4. Don’t be afraid of silence
Going without speaking for a while is not bad in itself, it is something that even if it is a consequence of having been left blank, it can be hidden.
Therefore, prepare a small protocol about what you should do if on a certain occasion you have a little trouble remembering what to say next: drink from a bottle of water, show a reflective expression, etc. Something as simple as that gives us greater self-confidence, since it acts as a cushion that protects us if we ever stumble.
5. Gesture to facilitate expressiveness
This advice has to do with not using arm and hand gestures as an imposture when speaking, but as a way to enhance expressiveness.

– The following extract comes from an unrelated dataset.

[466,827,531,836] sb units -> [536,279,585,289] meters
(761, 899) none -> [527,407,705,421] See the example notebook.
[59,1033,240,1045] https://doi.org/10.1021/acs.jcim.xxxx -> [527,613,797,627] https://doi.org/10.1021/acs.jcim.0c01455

It may seem silly, but make hand movements that are consistent with the tone and musicality of your speechin addition to giving visual clues to the meaning of what you are saying, makes it easier to speak in a more expressive way.
So to speak, the muscles responsible for speech synchronize with those you move with your arms, and both muscle groups begin to work in a more fluid way, reinforcing each other.
6. Go to a specialist
A very good way to quickly improve when it comes to public speaking is to have a professional who designs and supervises training of this type.
In the city of Valencia, Nacho Coller Porta is one of the most recommended psychologists who offer this type of services, based on training in public speaking techniques and supervision of real cases in which you have to speak in front of other people. Here you can see it on video:
- McCornack, S. and Ortiz, J. (2017). Choices & Connections: An Introduction to Communication.
- Ridgley, S. K. (2012). The Complete Guide to Business School Presenting: What your professors don’t tell you… What you absolutely must know. Anthem Press.